--- RECORD EXCERPTS Enclosed Below ---
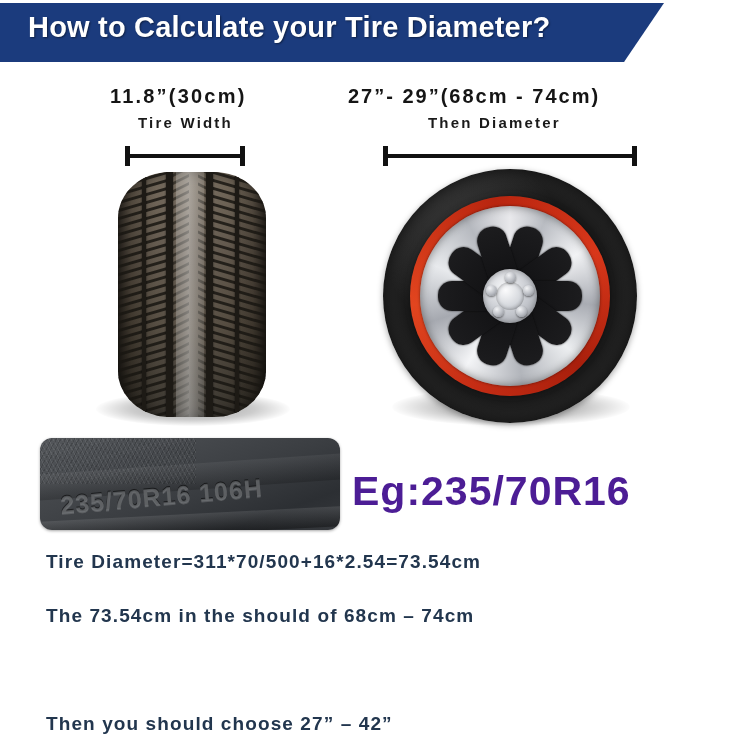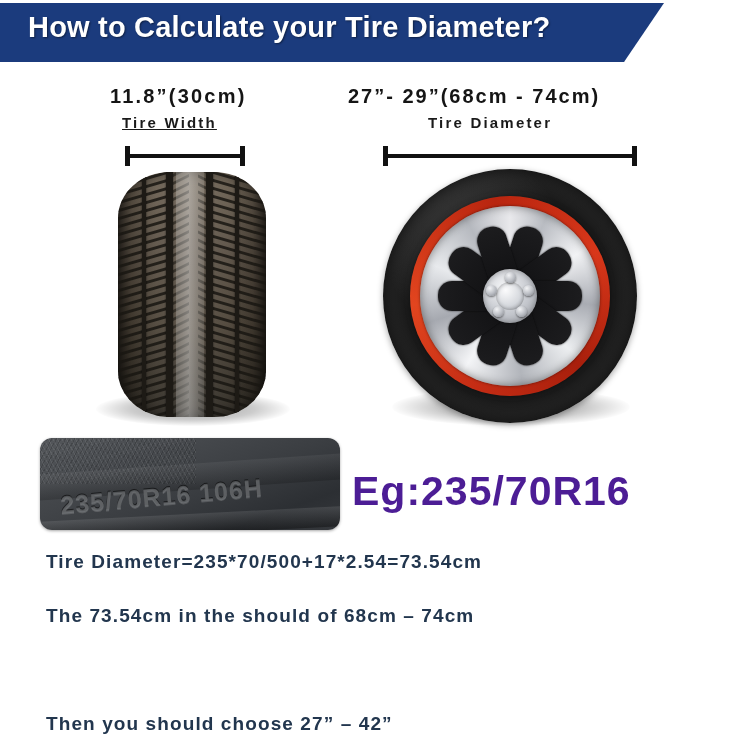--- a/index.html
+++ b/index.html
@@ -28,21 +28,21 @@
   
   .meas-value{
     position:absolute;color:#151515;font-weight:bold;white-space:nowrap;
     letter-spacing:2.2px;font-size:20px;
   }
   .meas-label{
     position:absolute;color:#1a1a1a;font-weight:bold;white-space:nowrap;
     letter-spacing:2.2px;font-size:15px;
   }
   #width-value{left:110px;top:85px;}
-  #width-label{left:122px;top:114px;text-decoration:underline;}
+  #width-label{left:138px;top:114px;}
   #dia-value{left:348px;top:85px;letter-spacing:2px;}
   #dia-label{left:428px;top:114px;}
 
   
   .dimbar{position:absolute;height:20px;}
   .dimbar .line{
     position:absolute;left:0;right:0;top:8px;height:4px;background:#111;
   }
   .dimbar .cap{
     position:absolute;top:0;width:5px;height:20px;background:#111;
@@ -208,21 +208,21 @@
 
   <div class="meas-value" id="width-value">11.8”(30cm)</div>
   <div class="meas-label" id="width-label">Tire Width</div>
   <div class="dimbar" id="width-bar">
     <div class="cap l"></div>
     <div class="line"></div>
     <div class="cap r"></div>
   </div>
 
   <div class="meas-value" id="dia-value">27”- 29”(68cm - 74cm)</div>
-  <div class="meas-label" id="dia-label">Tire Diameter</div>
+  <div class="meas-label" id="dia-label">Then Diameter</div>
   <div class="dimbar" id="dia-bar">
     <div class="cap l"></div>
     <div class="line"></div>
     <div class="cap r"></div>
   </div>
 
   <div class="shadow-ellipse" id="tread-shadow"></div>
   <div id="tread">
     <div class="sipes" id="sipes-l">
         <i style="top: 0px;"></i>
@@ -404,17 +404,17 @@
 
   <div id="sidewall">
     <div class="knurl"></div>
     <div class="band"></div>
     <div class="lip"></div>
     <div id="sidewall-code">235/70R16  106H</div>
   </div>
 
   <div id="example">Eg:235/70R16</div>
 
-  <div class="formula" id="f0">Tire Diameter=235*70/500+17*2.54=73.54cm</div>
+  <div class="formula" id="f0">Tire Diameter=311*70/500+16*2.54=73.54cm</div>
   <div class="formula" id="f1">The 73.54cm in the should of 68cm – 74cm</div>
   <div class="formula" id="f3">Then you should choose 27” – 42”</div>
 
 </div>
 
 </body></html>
--- End of Enclosed RECORD EXCERPTS ---
--- RECORD EXCERPTS Enclosed Below ---
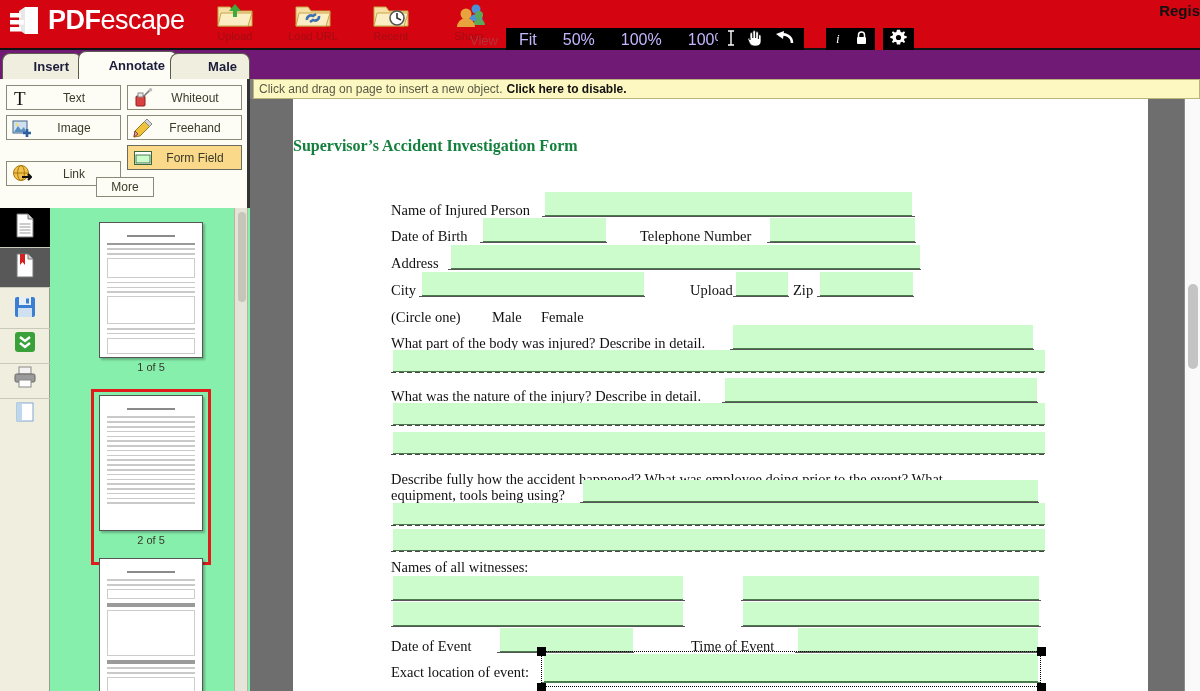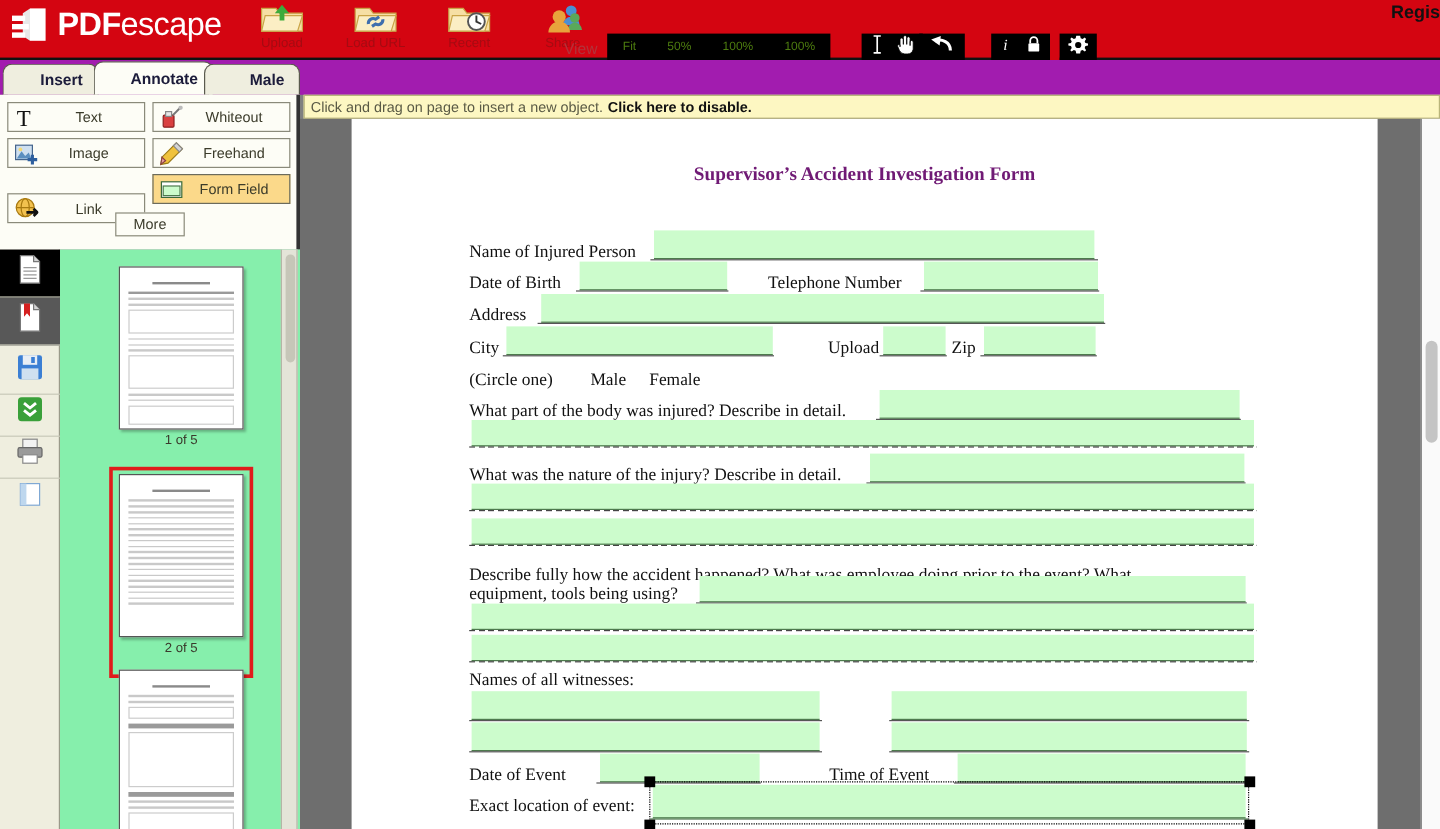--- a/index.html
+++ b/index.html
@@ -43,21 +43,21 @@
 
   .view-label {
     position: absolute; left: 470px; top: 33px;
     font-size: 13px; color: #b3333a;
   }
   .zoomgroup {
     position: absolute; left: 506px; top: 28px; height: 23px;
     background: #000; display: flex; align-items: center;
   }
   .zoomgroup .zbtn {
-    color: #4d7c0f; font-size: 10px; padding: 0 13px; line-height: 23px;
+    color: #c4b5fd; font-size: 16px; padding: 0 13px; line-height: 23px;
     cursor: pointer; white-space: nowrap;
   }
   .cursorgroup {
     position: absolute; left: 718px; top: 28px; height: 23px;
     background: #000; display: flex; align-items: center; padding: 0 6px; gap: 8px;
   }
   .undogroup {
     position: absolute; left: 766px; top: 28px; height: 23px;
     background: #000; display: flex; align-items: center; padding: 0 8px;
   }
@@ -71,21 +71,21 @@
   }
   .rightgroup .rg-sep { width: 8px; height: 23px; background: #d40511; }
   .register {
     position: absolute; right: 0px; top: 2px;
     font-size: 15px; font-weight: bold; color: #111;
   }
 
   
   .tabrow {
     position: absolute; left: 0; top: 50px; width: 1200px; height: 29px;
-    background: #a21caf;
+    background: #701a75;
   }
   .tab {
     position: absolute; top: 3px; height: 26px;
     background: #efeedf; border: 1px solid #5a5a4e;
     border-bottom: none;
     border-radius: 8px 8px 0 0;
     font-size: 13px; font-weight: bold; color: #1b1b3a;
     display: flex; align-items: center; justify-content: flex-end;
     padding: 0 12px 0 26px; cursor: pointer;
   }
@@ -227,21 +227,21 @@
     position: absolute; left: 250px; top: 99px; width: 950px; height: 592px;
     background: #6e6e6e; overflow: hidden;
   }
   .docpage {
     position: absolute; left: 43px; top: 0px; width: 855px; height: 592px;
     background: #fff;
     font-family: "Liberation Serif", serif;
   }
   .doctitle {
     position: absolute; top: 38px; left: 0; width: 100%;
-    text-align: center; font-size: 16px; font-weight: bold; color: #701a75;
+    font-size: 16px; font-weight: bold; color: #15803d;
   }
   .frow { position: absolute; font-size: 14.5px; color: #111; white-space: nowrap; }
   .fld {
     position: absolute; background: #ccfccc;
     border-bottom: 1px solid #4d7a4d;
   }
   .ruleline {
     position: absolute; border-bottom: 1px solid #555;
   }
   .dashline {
--- End of Enclosed RECORD EXCERPTS ---
--- RECORD EXCERPTS Enclosed Below ---
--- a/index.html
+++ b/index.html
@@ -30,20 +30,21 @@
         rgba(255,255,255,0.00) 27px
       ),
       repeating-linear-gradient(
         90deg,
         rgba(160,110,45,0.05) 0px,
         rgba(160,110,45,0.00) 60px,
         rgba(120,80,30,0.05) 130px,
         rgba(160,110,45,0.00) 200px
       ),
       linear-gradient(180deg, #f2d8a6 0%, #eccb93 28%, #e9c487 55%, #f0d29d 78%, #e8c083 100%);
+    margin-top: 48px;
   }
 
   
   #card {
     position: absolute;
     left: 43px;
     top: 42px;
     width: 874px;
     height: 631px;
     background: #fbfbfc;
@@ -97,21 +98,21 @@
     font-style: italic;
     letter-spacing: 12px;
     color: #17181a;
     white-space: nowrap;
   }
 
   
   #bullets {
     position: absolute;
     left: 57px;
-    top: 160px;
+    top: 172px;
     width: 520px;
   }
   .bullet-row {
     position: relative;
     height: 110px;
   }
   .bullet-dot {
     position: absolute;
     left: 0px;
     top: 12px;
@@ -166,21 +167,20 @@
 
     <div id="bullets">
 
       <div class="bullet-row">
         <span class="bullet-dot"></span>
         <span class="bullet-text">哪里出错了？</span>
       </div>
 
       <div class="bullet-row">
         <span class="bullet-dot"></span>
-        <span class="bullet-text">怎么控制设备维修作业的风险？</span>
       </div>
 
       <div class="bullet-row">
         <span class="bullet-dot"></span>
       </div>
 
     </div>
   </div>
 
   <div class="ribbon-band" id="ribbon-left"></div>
--- End of Enclosed RECORD EXCERPTS ---
▶ EXERCISE OBJECTIVE: Each line in the records above with "flex" must be returned.

▶ ANSWER TO THIS PROBLEM:
     background: #000; display: flex; align-items: center;
     background: #000; display: flex; align-items: center; padding: 0 6px; gap: 8px;
     background: #000; display: flex; align-items: center; padding: 0 8px;
     display: flex; align-items: center; justify-content: flex-end;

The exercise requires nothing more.